Cada uma das garotas seguirá seu destino, mas agora maduras e decididas sobre o que fazer. De agora em diante elas farão o seu melhor separadas, mas nunca esquecerão dos desafios e dos dias divertidos que tiveram juntas durante um ano.

Se a jornada de Yoshino durou um ano, para os espectadores foram seis meses acompanhado semanalmente essa divertida e charmosa história sobre uma simpática cidade do interior, que parecia não ter nada, mas que aos poucos fomos descobrindo um tesouro inestimável que são os seus moradores.

Kadota sendo Kadota

Sakura Quest mostrou que a vida continua, mesmo depois do desfecho da história. Ao longo de um ano (período que a Yoshino morou em Manoyama) a cidade mudou mas sem perder as raízes, pelo contrário, agora os moradores sabem da importância e do valor das tradições locais.

A despedida da protagonista do lugar que ela aprendeu a amar pode parecer triste, mas também significa que ela não quer ficar presa e acomodada em um só lugar. Agora ela parte para outro desafios em um novo lugar e com novas pessoas.
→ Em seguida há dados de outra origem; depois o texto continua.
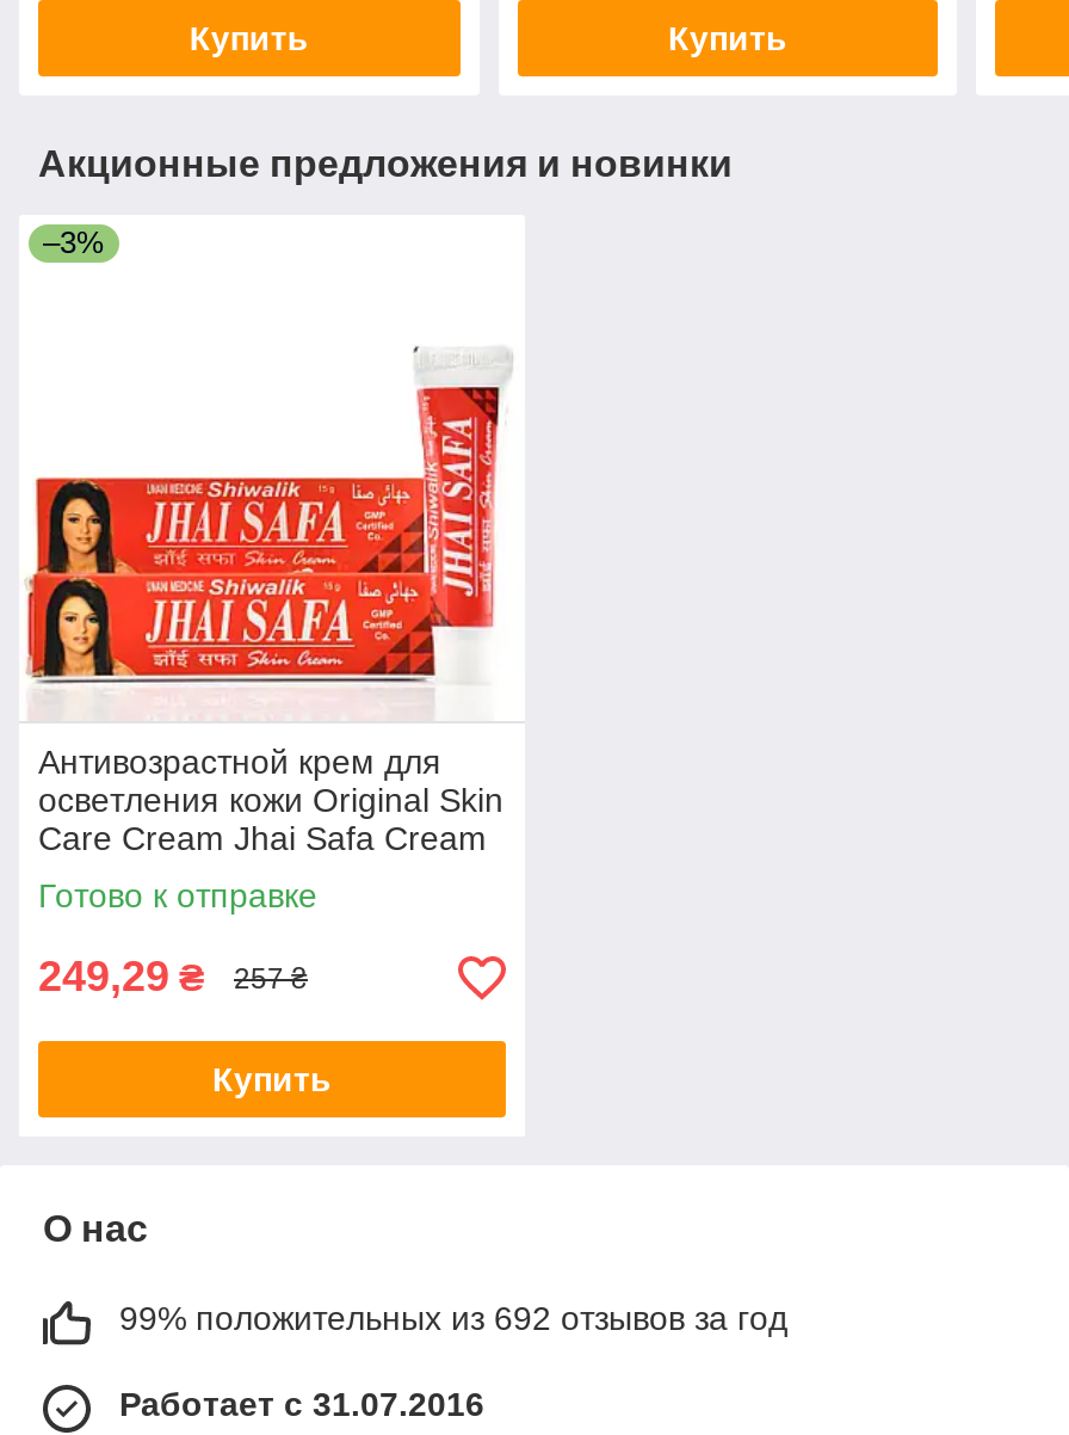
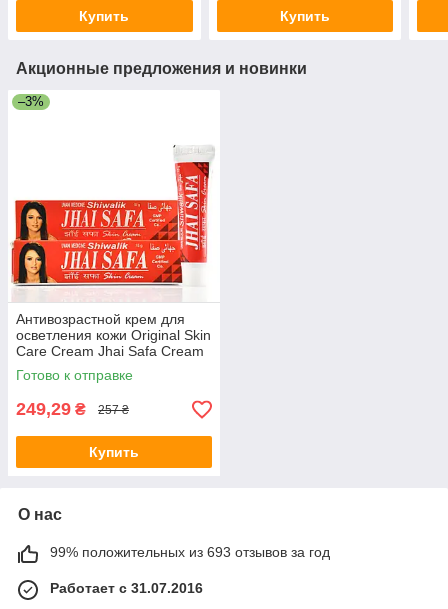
[119,1300,787,1338] 99% положительных из 692 отзывов за год -> [50,544,330,560] 99% положительных из 693 отзывов за год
Achei interessante o fato da Ririko querer sair da cidade para conhecer outros lugares, o que prova o amadurecimento da personagem. Já a Shiori permanece como está, mas isso não é ruim, só demonstra que ela se contenta com o que tem, sem grandes ambições. Em relação a Sanae e a Maki, elas aprenderam que Manoyama é o lugar delas.

Ainda falando em personagens, não tem como esquecer dos grandes destaques cômicos da série que foram o velho Kadota, que protagonizou discussões memoráveis com a Chitose, e do simpático Sandal (aliás, foi uma bela sacada ele ter nas mãos um livro ilustrado com o título do anime). que teve inúmeros bons momentos durante o anime.

Vale destacar ainda que o fim do Reino de Chupacabra foi uma decisão sábia do Kadota, pois não é necessário criar um reino fictício para atrair turistas, sendo que a própria cidade tem seus próprios atrativos para chamar a atenção dos visitantes.

A cidade de Manoyama foi um belo cenário para uma agradável história que eu tive a honra de comentar durante duas temporadas neste blog. Obrigado a todos que me acompanharam nessa jornada, e até o próximo artigo.